Aim of the exercise
Render every line of the data exactly as written, and leave out the pictures.
[[ Available records open ]]
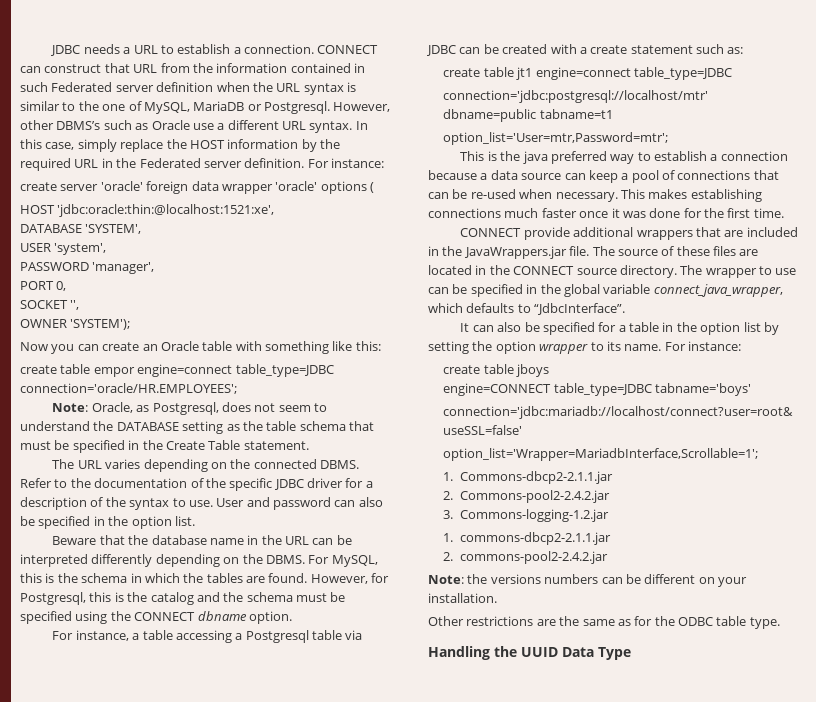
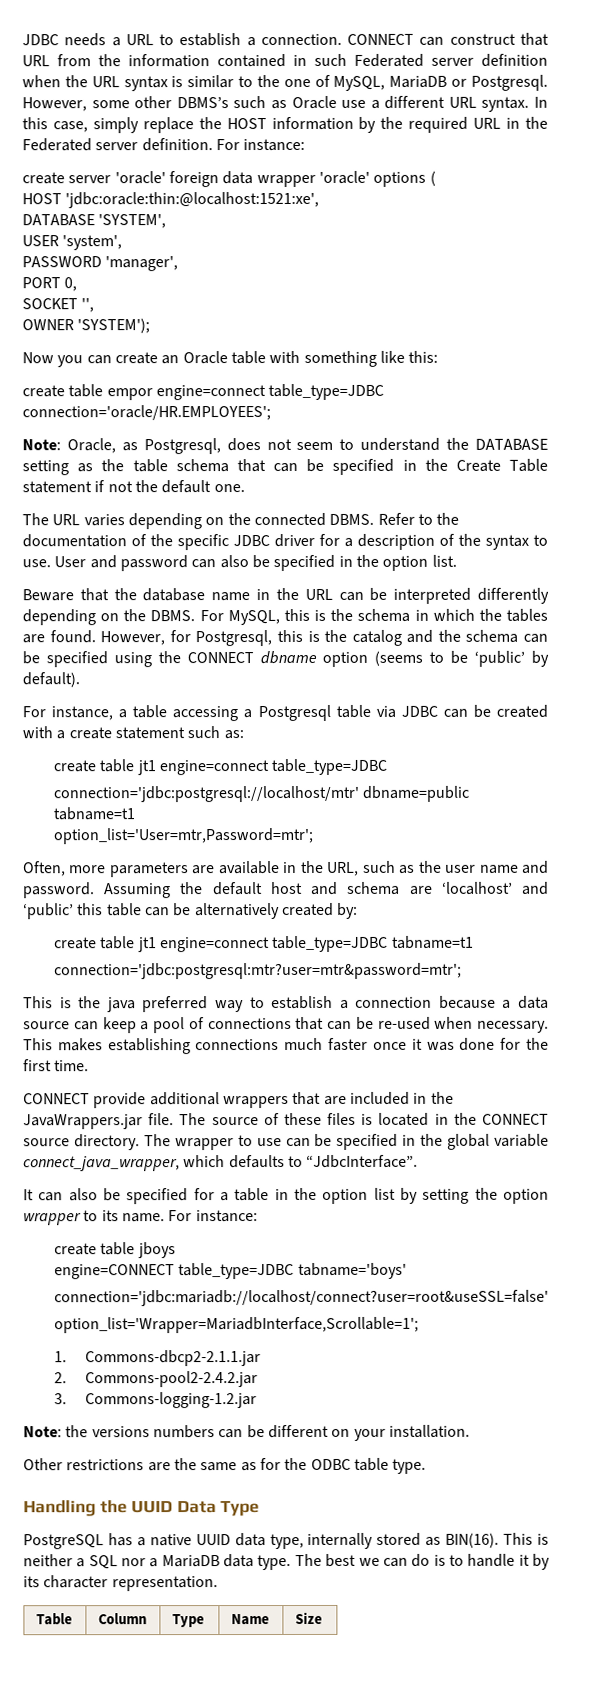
- However, other DBMS’s such as Oracle use a different URL syntax.
+ However, some other DBMS’s such as Oracle use a different URL syntax.
- Note: Oracle, as Postgresql, does not seem to understand the DATABASE setting as the table schema that must be specified in the Create Table statement.
+ Note: Oracle, as Postgresql, does not seem to understand the DATABASE setting as the table schema that can be specified in the Create Table statement if not the default one.
- However, for Postgresql, this is the catalog and the schema must be specified using the CONNECT dbname option.
+ However, for Postgresql, this is the catalog and the schema can be specified using the CONNECT dbname option (seems to be ‘public’ by default).
+ Often, more parameters are available in the URL, such as the user name and password. Assuming the default host and schema are ‘localhost’ and ‘public’ this table can be alternatively created by:
+ create table jt1 engine=connect table_type=JDBC tabname=t1
+ connection='jdbc:postgresql:mtr?user=mtr&password=mtr';
- The source of these files are located in the CONNECT source directory.
+ The source of these files is located in the CONNECT source directory.
- 1. commons-dbcp2-2.1.1.jar
- 2. commons-pool2-2.4.2.jar
+ PostgreSQL has a native UUID data type, internally stored as BIN(16). This is neither a SQL nor a MariaDB data type. The best we can do is to handle it by its character representation.
+ Table | Column | Type | Name | Size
[[ Available records closed ]]
Answer below
- However, other DBMS’s such as Oracle use a different URL syntax.
+ However, some other DBMS’s such as Oracle use a different URL syntax.
- Note: Oracle, as Postgresql, does not seem to understand the DATABASE setting as the table schema that must be specified in the Create Table statement.
+ Note: Oracle, as Postgresql, does not seem to understand the DATABASE setting as the table schema that can be specified in the Create Table statement if not the default one.
- However, for Postgresql, this is the catalog and the schema must be specified using the CONNECT dbname option.
+ However, for Postgresql, this is the catalog and the schema can be specified using the CONNECT dbname option (seems to be ‘public’ by default).
+ Often, more parameters are available in the URL, such as the user name and password. Assuming the default host and schema are ‘localhost’ and ‘public’ this table can be alternatively created by:
+ create table jt1 engine=connect table_type=JDBC tabname=t1
+ connection='jdbc:postgresql:mtr?user=mtr&password=mtr';
- The source of these files are located in the CONNECT source directory.
+ The source of these files is located in the CONNECT source directory.
- 1. commons-dbcp2-2.1.1.jar
- 2. commons-pool2-2.4.2.jar
+ PostgreSQL has a native UUID data type, internally stored as BIN(16). This is neither a SQL nor a MariaDB data type. The best we can do is to handle it by its character representation.
+ Table | Column | Type | Name | Size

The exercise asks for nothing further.